### TASK DIRECTIONS
Give again, exactly as written, each line of the material below starting at the line that contains "Pastamaskin Gåvopaket: 5" and ending at the line that contains "total: 18846.27 -> 18194.26". Both ends count, and no other line does.

###

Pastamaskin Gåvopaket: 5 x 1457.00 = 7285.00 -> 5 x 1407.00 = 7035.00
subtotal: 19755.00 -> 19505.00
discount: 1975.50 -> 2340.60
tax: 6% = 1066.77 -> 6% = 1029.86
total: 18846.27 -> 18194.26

###

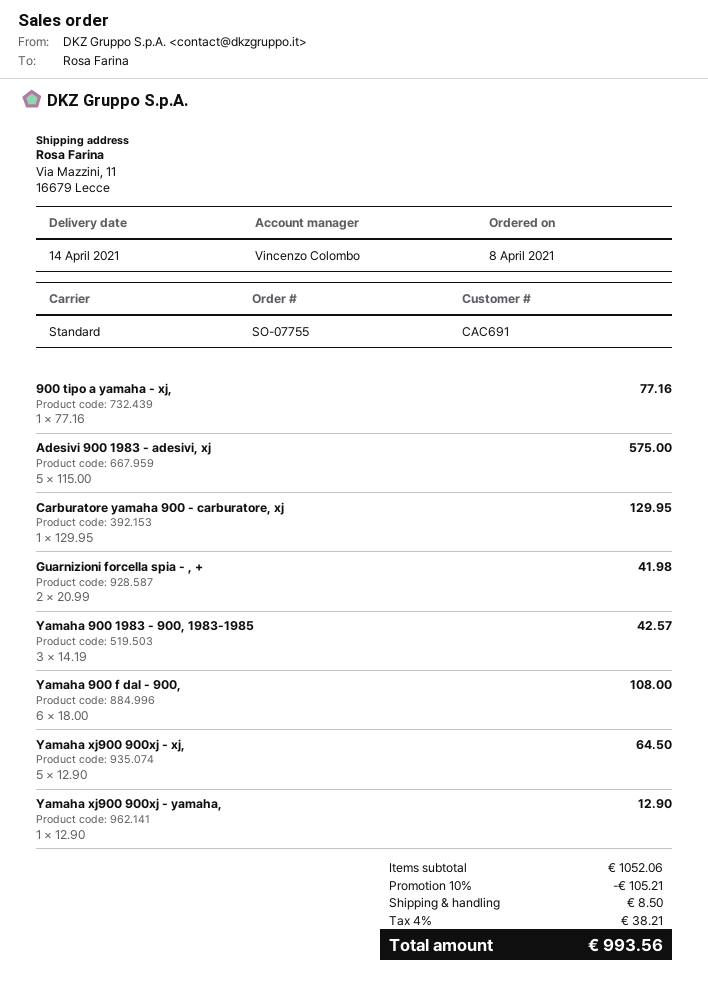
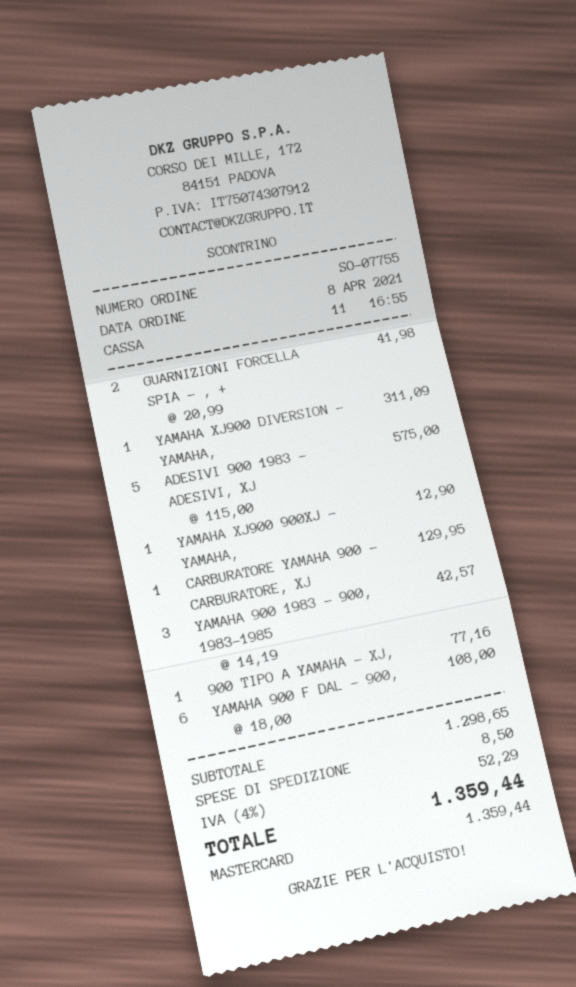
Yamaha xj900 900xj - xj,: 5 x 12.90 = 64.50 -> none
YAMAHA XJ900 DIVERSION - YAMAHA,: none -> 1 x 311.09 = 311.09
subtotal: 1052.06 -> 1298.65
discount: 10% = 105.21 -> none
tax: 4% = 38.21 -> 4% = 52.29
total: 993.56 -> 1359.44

###

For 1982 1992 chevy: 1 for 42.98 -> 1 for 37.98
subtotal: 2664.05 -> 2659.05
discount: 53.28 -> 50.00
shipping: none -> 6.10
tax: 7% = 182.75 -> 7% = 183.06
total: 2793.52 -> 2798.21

###

### ANSWER TO THE PROBLEM
Pastamaskin Gåvopaket: 5 x 1457.00 = 7285.00 -> 5 x 1407.00 = 7035.00
subtotal: 19755.00 -> 19505.00
discount: 1975.50 -> 2340.60
tax: 6% = 1066.77 -> 6% = 1029.86
total: 18846.27 -> 18194.26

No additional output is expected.